从零搭建MySQL InnoDB Cluster

发布时间:2020-05-13 浏览次数:373

MySQL InnoDB Cluster 是最新GA的MySQL高可用方案,利用MySQL Group Replication和MySQL Shell、MySQL Router可以轻松搭建强壮的高可用方案。

MySQL Shell 是新的mysql 客户端工具支持x protocol和mysql protocol,具备JavaScript和python可编程能力,作为搭建InnoDB Cluster管理工具。

MySQL Router 是访问路由转发中间件,提供应用程序访问的failover能力。

MySQL Group Replication 是最新GA的同步复制方式,具有以下特点:


  • 支持单主和多主模式

  • 基于Paxos算法,实现数据复制的一致性

  • 插件化设计,支持插件检测,新增节点小于集群当前节点主版本号,拒绝加入集群,大于则加入,但无法作为主节点

  • 没有第三方组件依赖

  • 支持全链路SSL通讯

  • 支持IP白名单

  • 不依赖网络多播

如何搭建MySQL InnoDB Cluster



安装mysql server和mysql-shell

rpm -ivh

yum install -y mysql-community-server mysql-shell

启动mysql服务,并修改root密码

[root@10-186-23-95 ~]# /etc/init.d/mysqld start

Initializing MySQL database: [ OK ]

Installing validate password plugin: [ OK ]

Starting mysqld: [ OK ]

[root@10-186-23-95 ~]# mysql -p$(awk '/temporary password/{print $NF}' /var/log/mysqld.log) -e "set password='Actionsky@888'"
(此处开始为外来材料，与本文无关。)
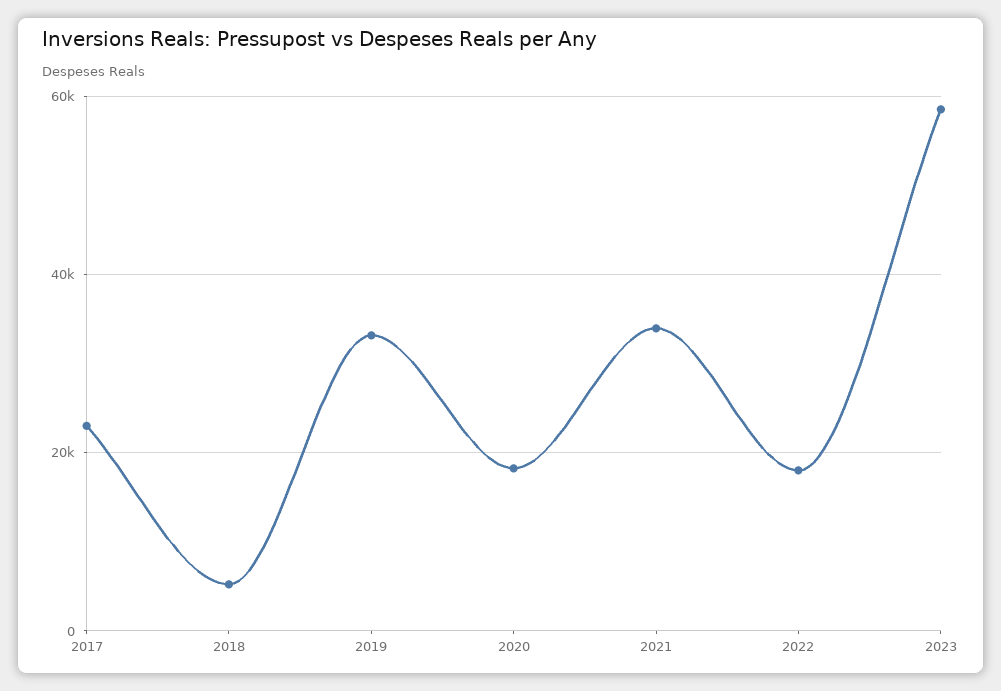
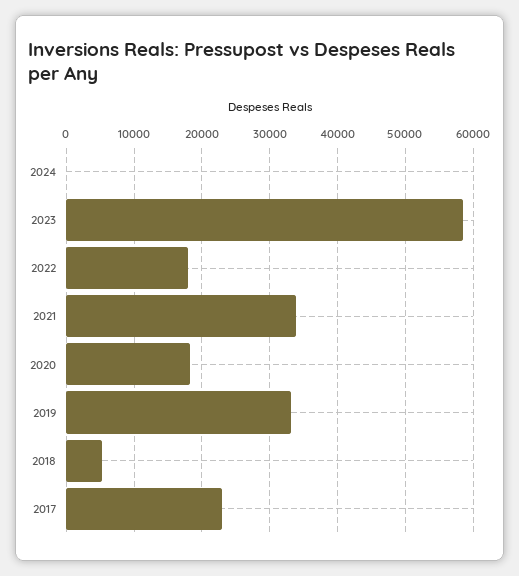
2024: none -> 0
如果系统python版本低于2.7,需要升级至2.7,mysqlprovsion命令需要

sh -c 'wget -qO-

http://people.redhat.com/bkabrda/scl_python27.repo >>

/etc/yum.repos.d/scl.repo'

yum install -y python27

scl enable python27 bash

python --version

配置Group Replication模式,dba.configureLocalInstance 会设置必要配置参数并持久化配置

[root@10-186-23-95 ~]# mysqlsh

Welcome to MySQL Shell 1.0.9

Copyright (c) 2016, 2017, Oracle and/or its affiliates. All rights reserved.

Oracle is a registered trademark of Oracle Corporation and/or its

affiliates. Other names may be trademarks of their respective

owners.

Type '\help', '\h' or '\?' for help, type '\quit' or '\q' to exit.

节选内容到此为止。